**AIM OF THE TASK:** Return the lines of the data below starting at the one holding "Aerosleep - Sleep" and ending at the one holding "shipping method: DPD -> GLS", word for word, leaving every picture out.

**EXTRACTED DATA:**
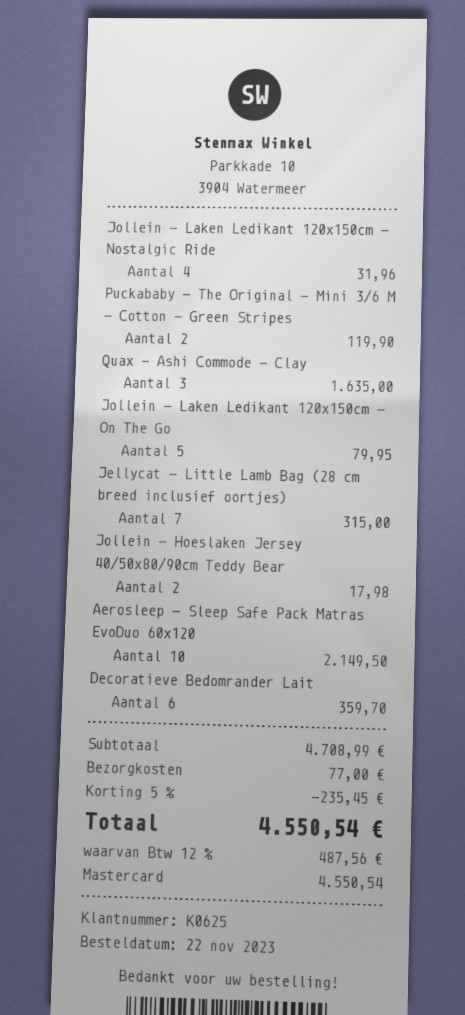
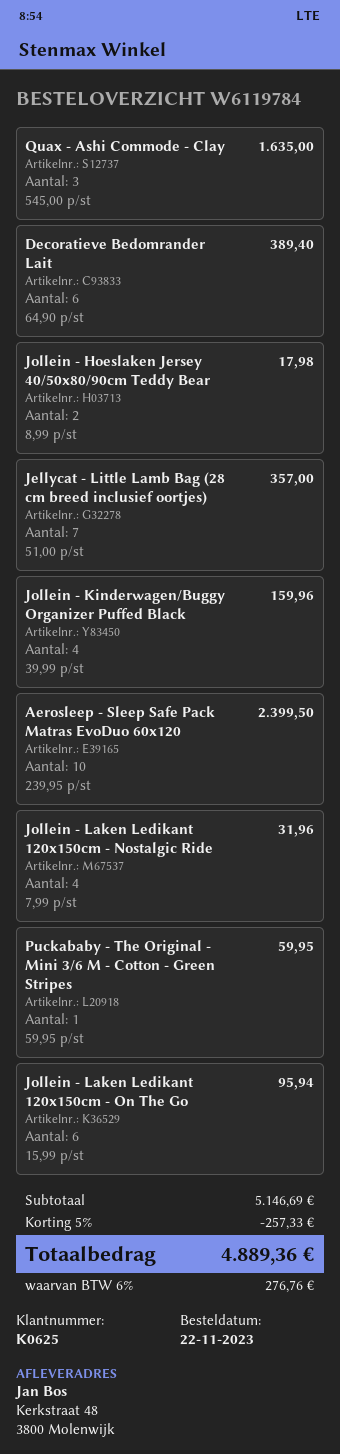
Puckababy - The Original - Mini 3/6 M - Cotton - Green Stripes: 2 for 119.90 -> 1 for 59.95
Jollein - Laken Ledikant 120x150cm - On The Go: 5 for 79.95 -> 6 for 95.94
Jellycat - Little Lamb Bag (28 cm breed inclusief oortjes): 7 for 315.00 -> 7 for 357.00
Aerosleep - Sleep Safe Pack Matras EvoDuo 60x120: 10 for 2149.50 -> 10 for 2399.50
Decoratieve Bedomrander Lait: 6 for 359.70 -> 6 for 389.40
Jollein - Kinderwagen/Buggy Organizer Puffed Black: none -> 4 for 159.96
subtotal: 4708.99 -> 5146.69
discount: 5% = 235.45 -> 5% = 257.33
shipping: 77.00 -> none
tax: 12% = 487.56 -> 6% = 276.76
total: 4550.54 -> 4889.36

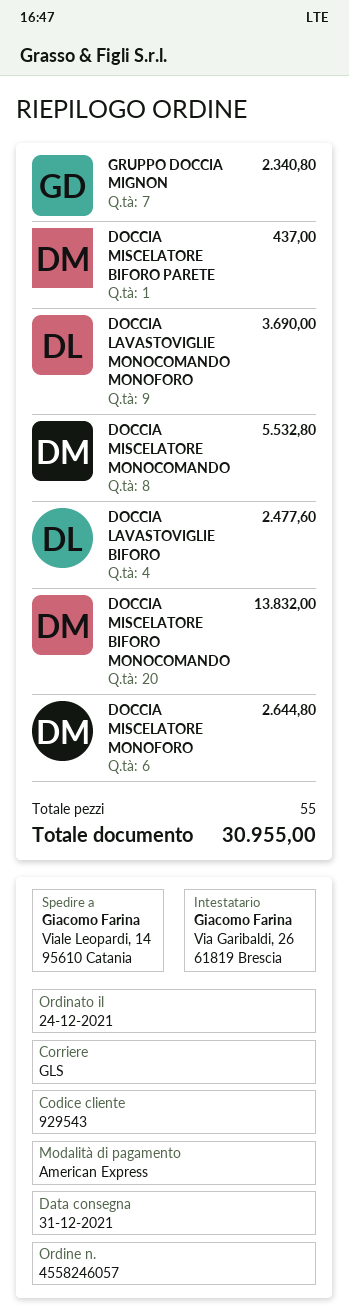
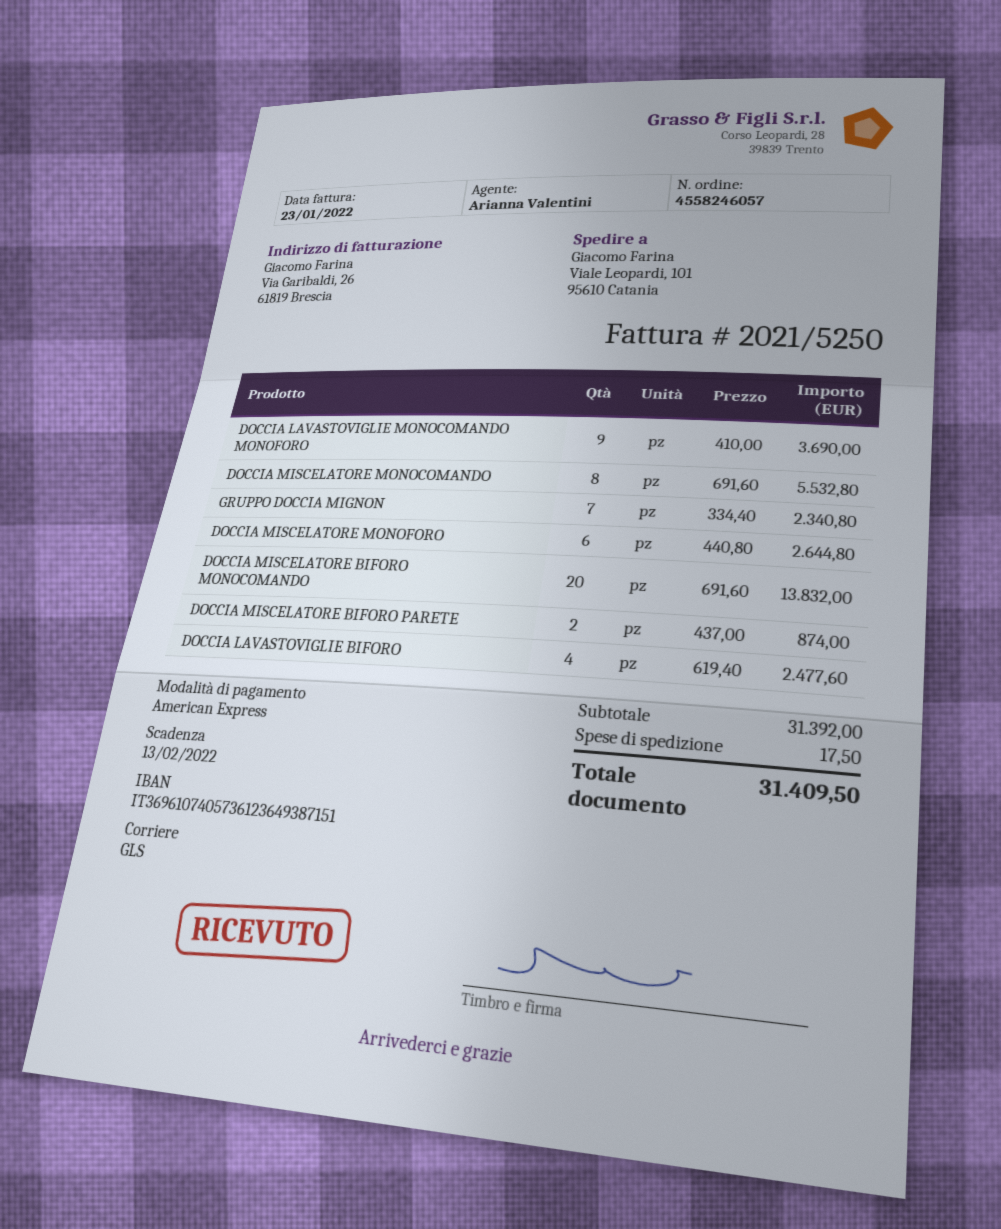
ship to: Viale Leopardi, 14, 95610 Catania -> Viale Leopardi, 101, 95610 Catania
DOCCIA MISCELATORE BIFORO PARETE: 1 for 437.00 -> 2 for 874.00
shipping: none -> 17.50
total: 30955.00 -> 31409.50

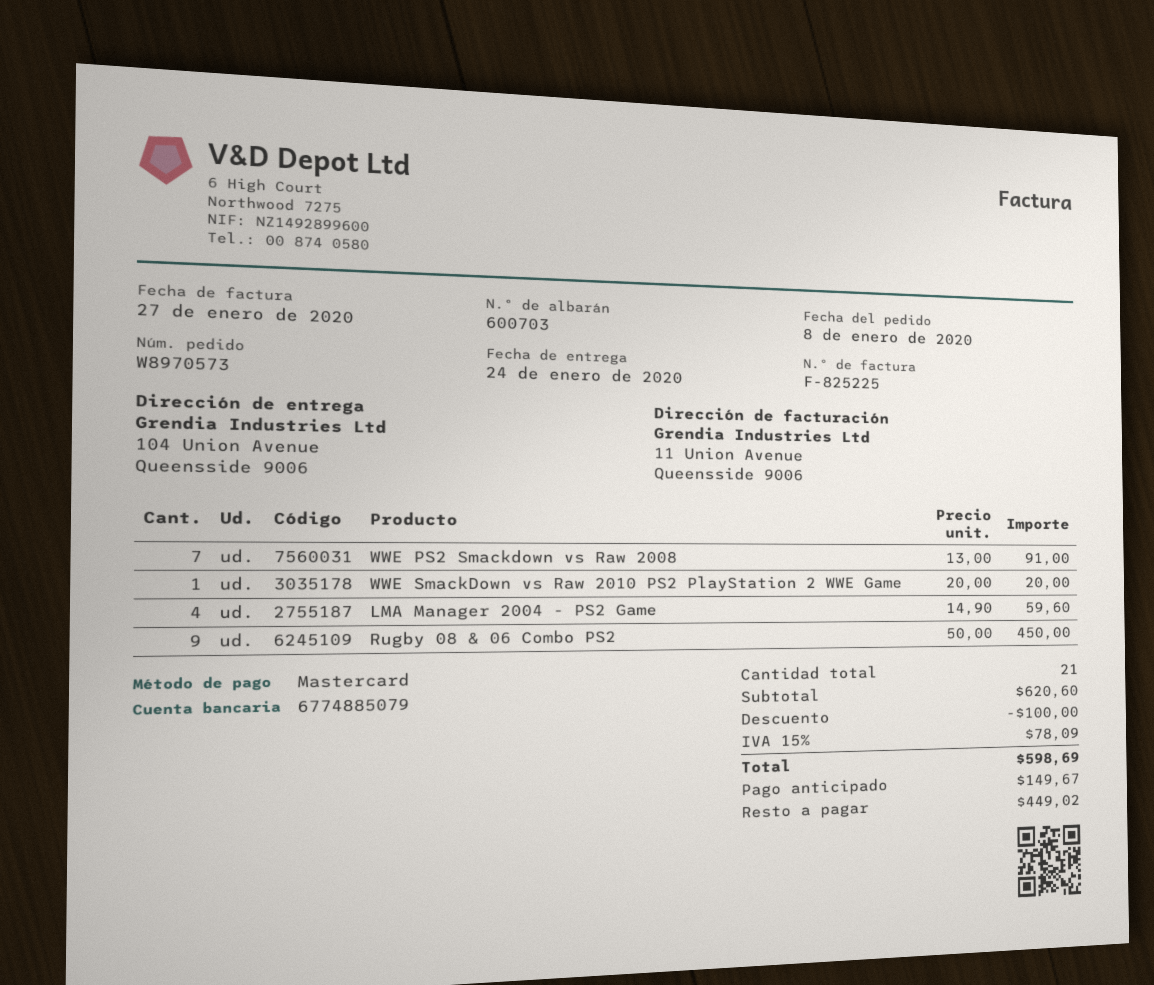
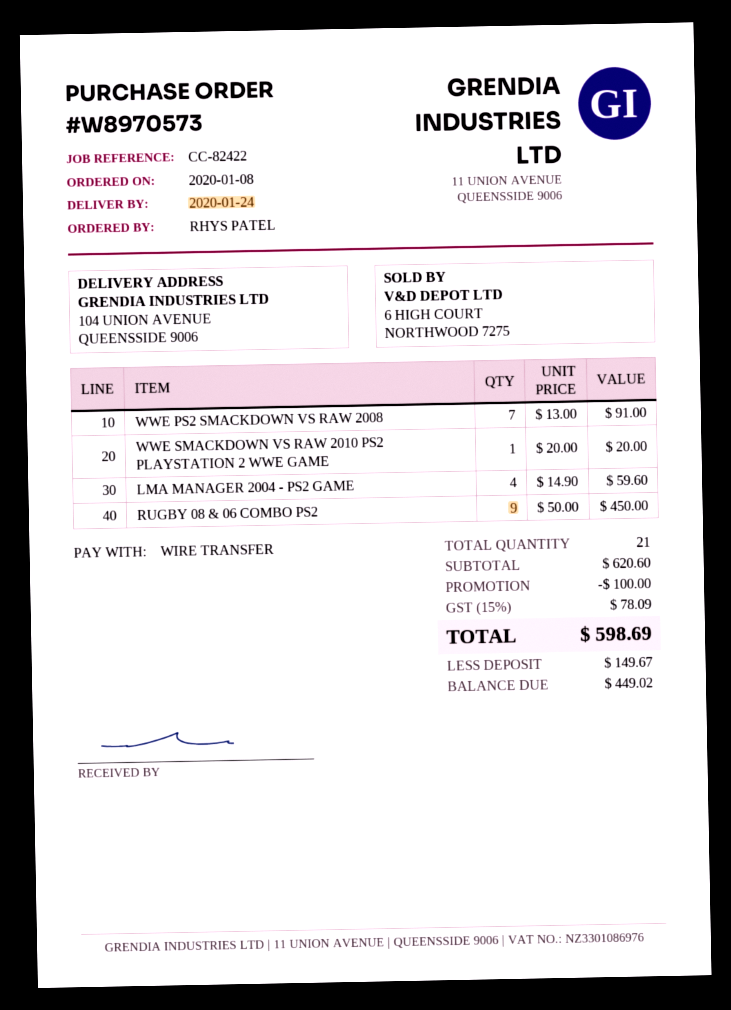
payment method: Mastercard -> bank transfer

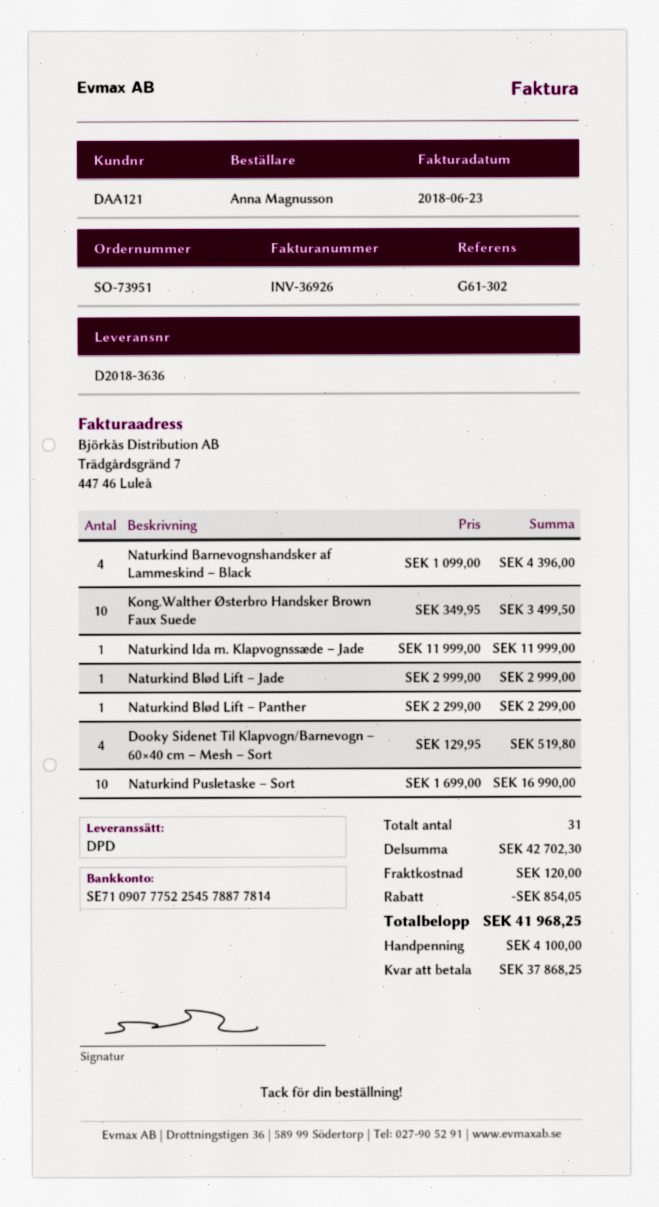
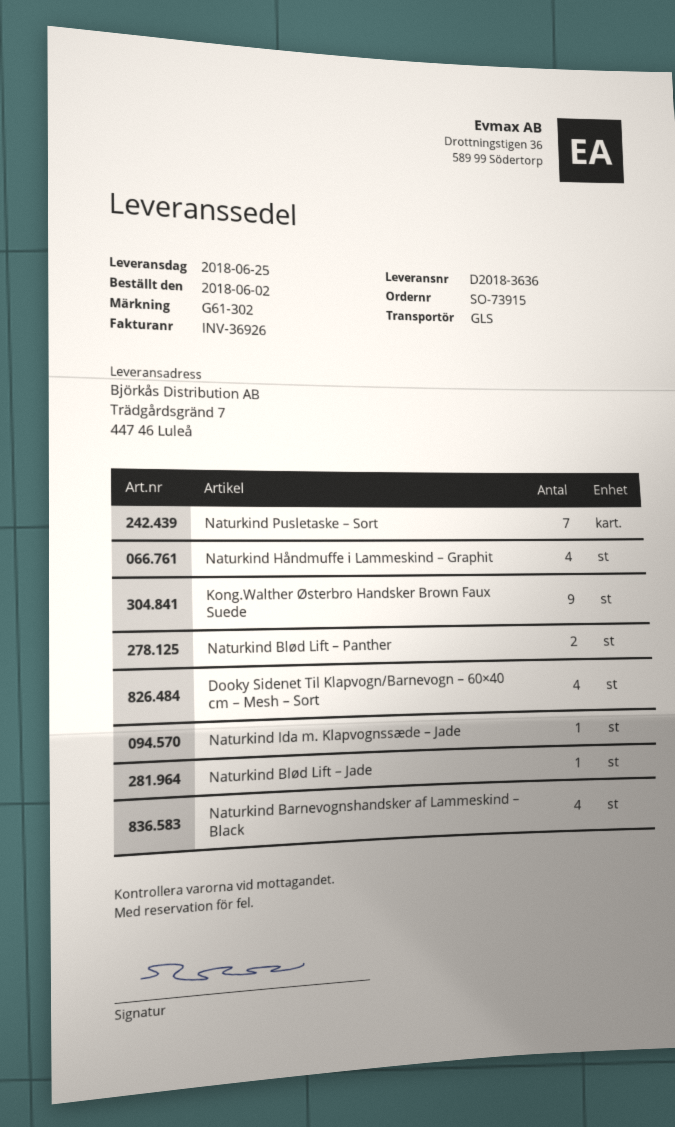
order number: SO-73951 -> SO-73915
shipping method: DPD -> GLS
Kong.Walther Østerbro Handsker Brown Faux Suede: 10 -> 9
Naturkind Blød Lift – Panther: 1 -> 2
Naturkind Pusletaske – Sort: 10 -> 7
Naturkind Håndmuffe i Lammeskind – Graphit: none -> 4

**WRITTEN ANSWER:**
Aerosleep - Sleep Safe Pack Matras EvoDuo 60x120: 10 for 2149.50 -> 10 for 2399.50
Decoratieve Bedomrander Lait: 6 for 359.70 -> 6 for 389.40
Jollein - Kinderwagen/Buggy Organizer Puffed Black: none -> 4 for 159.96
subtotal: 4708.99 -> 5146.69
discount: 5% = 235.45 -> 5% = 257.33
shipping: 77.00 -> none
tax: 12% = 487.56 -> 6% = 276.76
total: 4550.54 -> 4889.36

ship to: Viale Leopardi, 14, 95610 Catania -> Viale Leopardi, 101, 95610 Catania
DOCCIA MISCELATORE BIFORO PARETE: 1 for 437.00 -> 2 for 874.00
shipping: none -> 17.50
total: 30955.00 -> 31409.50

payment method: Mastercard -> bank transfer

order number: SO-73951 -> SO-73915
shipping method: DPD -> GLS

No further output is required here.